The Rev. David Ajemian, 48, a priest in the Archdiocese of Boston, was arrested in November 2007 during a taping of NBC’s “Late Night with Conan O’Brien” at New York City’s Rockefeller Plaza.
Wearing khakis and a wrinkled overcoat, Ajemian said in court on Tuesday that from September 2006 until his arrest he sent letters, postcards and packages to O’Brien’s New York home and to the NBC studio.
In one letter to the comedian, written on parish stationary, Ajemian referred to himself as “your priest stalker” and suggested he could be a guest on O’Brien’s show.

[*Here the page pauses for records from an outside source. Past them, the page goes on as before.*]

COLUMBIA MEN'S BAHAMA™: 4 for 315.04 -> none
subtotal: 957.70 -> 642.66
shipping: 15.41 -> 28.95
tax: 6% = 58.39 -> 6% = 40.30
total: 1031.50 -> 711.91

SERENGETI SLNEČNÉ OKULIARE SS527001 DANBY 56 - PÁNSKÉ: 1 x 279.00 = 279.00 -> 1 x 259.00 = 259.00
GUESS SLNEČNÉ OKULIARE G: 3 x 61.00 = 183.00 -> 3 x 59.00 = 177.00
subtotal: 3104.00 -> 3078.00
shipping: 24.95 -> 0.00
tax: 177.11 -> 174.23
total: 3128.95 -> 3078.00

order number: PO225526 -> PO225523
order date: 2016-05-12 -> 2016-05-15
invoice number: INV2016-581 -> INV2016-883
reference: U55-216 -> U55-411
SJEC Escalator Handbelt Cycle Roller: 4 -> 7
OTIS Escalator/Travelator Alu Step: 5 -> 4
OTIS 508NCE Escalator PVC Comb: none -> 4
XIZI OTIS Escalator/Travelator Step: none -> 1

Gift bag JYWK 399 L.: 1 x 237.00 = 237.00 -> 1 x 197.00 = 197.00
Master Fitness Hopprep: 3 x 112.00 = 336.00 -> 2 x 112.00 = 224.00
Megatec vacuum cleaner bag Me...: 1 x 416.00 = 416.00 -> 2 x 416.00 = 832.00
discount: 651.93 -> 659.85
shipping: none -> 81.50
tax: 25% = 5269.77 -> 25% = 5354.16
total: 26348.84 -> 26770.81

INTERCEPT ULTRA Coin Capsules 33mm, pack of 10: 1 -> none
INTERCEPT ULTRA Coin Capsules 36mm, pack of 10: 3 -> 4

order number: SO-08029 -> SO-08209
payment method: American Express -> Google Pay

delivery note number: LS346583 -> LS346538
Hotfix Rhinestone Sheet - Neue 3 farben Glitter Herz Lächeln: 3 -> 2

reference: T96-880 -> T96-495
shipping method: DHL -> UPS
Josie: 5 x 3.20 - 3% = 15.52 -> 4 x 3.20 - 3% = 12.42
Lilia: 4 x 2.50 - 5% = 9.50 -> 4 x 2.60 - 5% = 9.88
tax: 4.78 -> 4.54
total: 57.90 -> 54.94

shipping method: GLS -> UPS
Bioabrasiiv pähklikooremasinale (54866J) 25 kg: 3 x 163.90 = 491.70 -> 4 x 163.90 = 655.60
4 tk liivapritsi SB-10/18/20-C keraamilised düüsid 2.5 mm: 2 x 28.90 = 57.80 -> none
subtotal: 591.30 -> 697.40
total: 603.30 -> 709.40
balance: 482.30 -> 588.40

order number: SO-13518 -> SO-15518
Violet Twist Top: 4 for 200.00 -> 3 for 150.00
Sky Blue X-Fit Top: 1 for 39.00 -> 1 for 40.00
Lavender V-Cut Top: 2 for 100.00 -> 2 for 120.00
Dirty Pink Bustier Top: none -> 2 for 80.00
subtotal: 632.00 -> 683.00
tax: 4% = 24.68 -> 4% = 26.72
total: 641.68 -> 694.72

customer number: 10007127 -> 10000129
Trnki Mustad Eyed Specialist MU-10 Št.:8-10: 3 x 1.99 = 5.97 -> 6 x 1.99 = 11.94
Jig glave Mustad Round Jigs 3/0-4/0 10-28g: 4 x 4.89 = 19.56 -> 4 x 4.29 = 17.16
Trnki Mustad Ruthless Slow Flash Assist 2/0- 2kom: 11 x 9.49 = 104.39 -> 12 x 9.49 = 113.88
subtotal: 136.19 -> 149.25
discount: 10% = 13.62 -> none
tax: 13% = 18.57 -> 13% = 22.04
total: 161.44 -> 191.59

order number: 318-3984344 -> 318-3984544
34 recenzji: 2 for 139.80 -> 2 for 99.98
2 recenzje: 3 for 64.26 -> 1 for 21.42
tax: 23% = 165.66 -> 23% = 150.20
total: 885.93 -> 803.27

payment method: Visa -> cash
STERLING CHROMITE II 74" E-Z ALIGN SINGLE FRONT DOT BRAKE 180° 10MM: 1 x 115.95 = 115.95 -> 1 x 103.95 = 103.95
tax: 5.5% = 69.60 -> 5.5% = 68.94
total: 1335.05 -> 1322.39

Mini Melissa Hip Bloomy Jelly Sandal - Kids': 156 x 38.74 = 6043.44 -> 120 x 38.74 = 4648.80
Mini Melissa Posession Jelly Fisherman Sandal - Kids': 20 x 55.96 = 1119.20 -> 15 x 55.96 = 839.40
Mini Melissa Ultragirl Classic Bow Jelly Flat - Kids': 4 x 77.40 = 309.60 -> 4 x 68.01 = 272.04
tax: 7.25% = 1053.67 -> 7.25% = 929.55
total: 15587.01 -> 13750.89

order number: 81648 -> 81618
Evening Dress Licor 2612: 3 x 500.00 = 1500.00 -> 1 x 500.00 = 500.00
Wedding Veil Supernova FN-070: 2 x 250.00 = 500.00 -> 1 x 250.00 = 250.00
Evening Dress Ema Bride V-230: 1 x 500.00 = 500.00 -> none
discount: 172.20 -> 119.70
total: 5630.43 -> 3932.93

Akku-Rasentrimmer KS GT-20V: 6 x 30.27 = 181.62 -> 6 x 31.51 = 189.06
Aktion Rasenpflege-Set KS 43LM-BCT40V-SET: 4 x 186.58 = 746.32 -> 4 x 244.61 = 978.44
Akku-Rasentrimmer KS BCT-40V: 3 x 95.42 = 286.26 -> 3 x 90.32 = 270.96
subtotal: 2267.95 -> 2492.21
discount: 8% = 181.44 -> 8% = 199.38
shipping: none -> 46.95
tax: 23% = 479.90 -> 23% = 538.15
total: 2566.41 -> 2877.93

“I regret my behavior that caused concern of the people that I was trying to contact,” he told reporters.
Ajemian pleaded guilty to the lesser charge of disorderly conduct after prosecutors withdrew charges of aggravated harassment and stalking, misdemeanors that are punishable by up to 90 days in jail. The guilty plea allowed him to avoid a trial.
Ajemian would not comment on what had motivated him to contact the comedian.
He has been placed on leave by the Archdiocese of Boston, which was not immediately available for comment.